Let the answer be the lines from the one with "column Rank | position: 3 -> 5" to the end of the entries, copied exactly with both boundary lines kept.
[Opening RECORDS PROVIDED section]
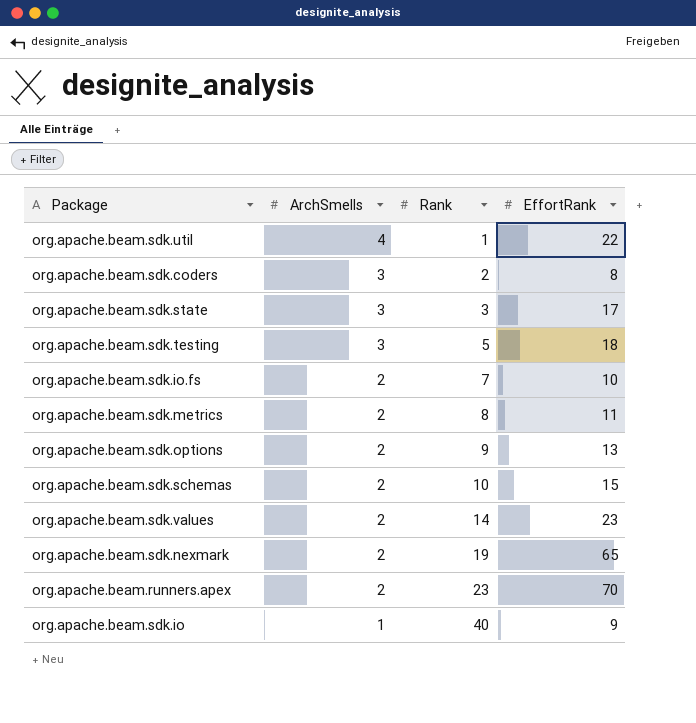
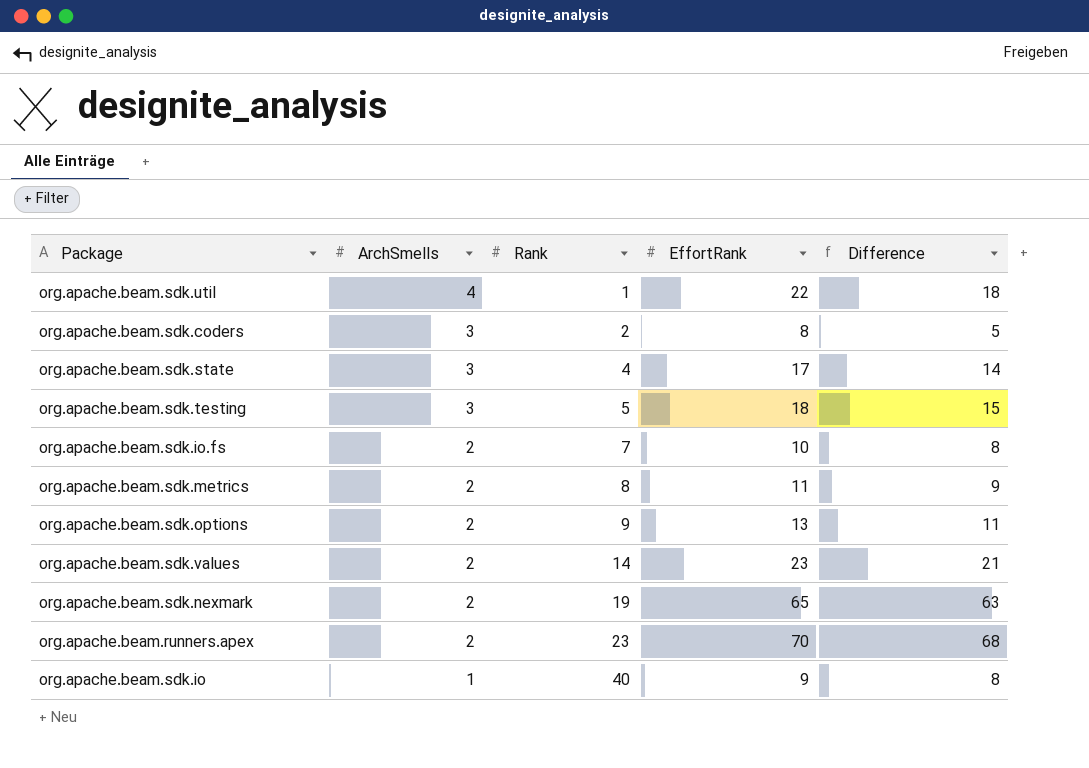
column Difference | formula: none -> [EffortRank] - [ArchSmells]
row org.apache.beam.sdk.schemas: 2 | 10 | 15 -> none
org.apache.beam.sdk.state | Rank: 3 -> 4

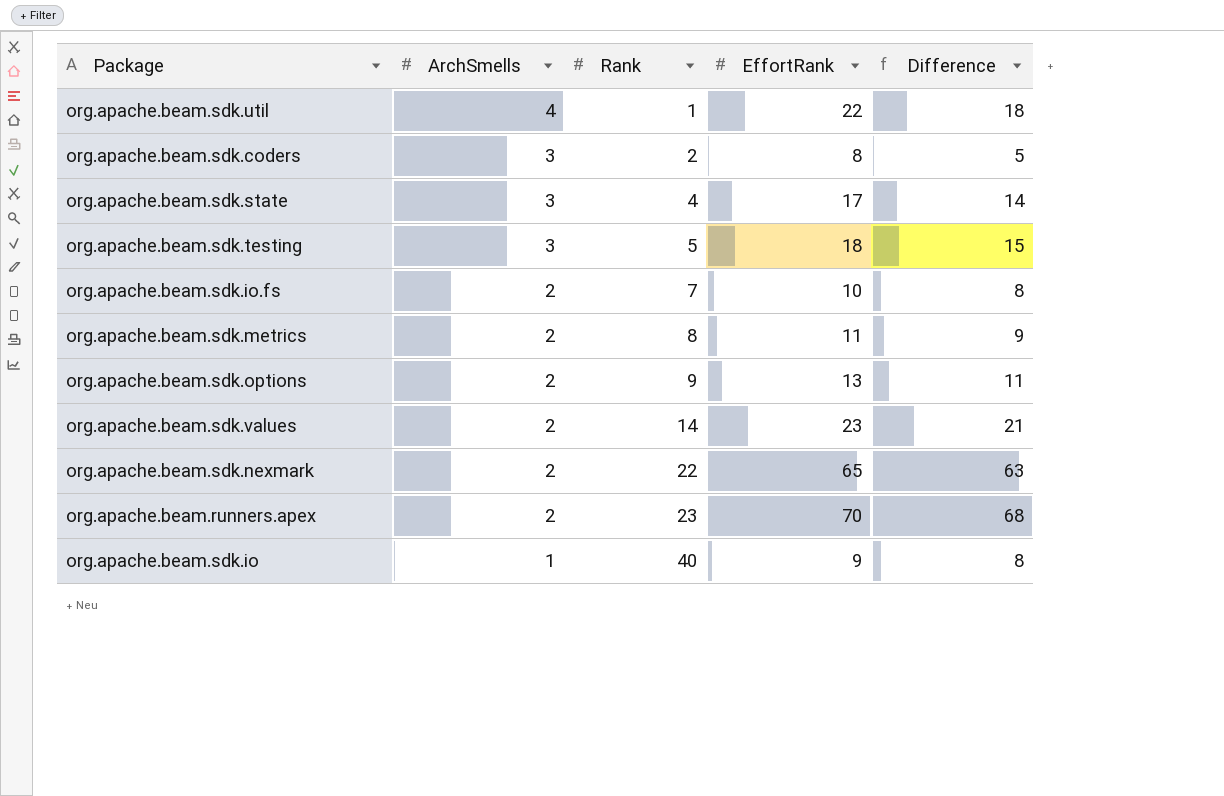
org.apache.beam.sdk.nexmark | Rank: 19 -> 22

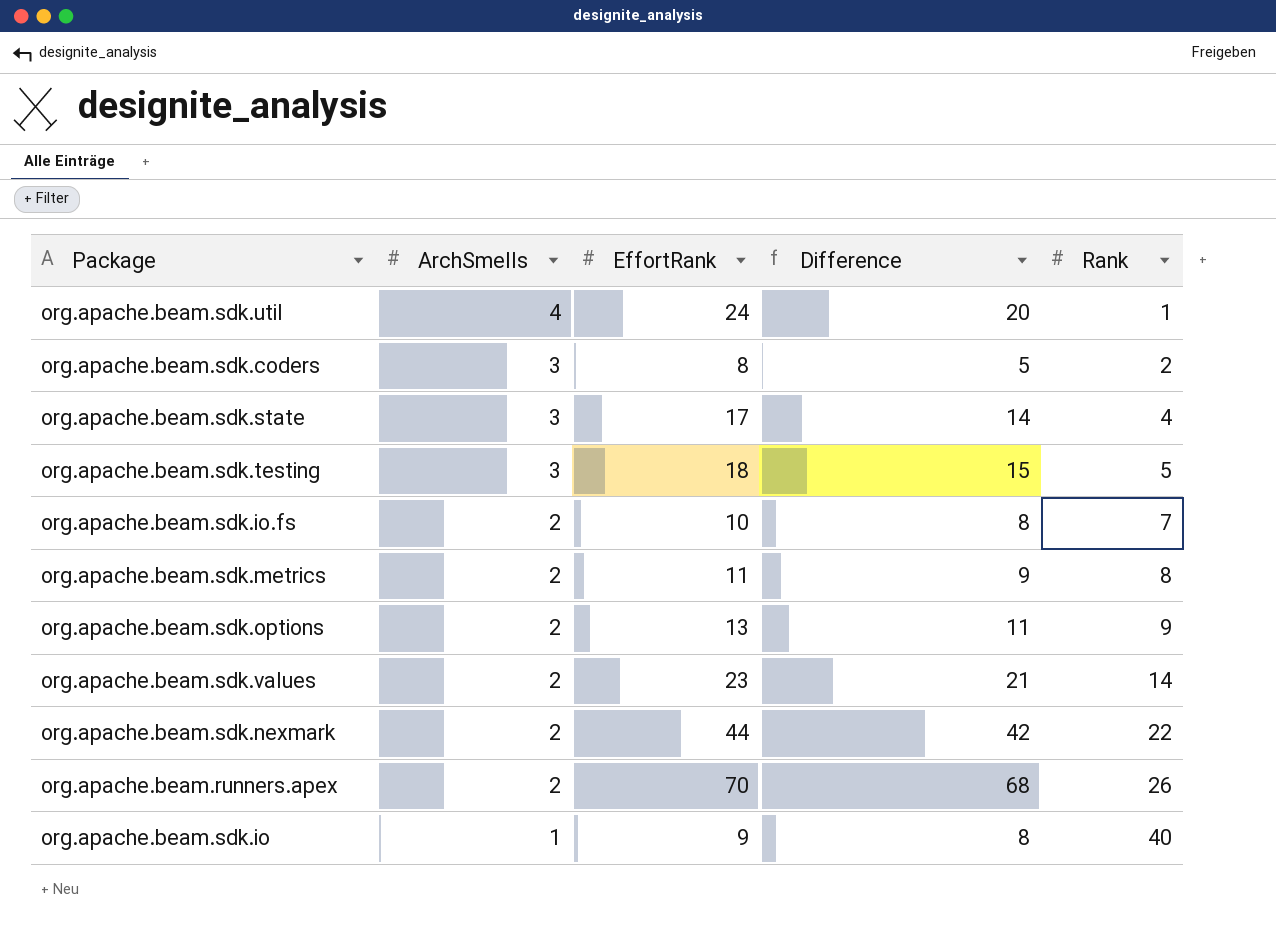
column Rank | position: 3 -> 5
org.apache.beam.sdk.util | EffortRank: 22 -> 24
org.apache.beam.sdk.util | Difference: 18 -> 20
org.apache.beam.sdk.nexmark | EffortRank: 65 -> 44
org.apache.beam.sdk.nexmark | Difference: 63 -> 42
org.apache.beam.runners.apex | Rank: 23 -> 26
[Closing RECORDS PROVIDED section]
▶ [RESULT FOR THIS EXERCISE]
column Rank | position: 3 -> 5
org.apache.beam.sdk.util | EffortRank: 22 -> 24
org.apache.beam.sdk.util | Difference: 18 -> 20
org.apache.beam.sdk.nexmark | EffortRank: 65 -> 44
org.apache.beam.sdk.nexmark | Difference: 63 -> 42
org.apache.beam.runners.apex | Rank: 23 -> 26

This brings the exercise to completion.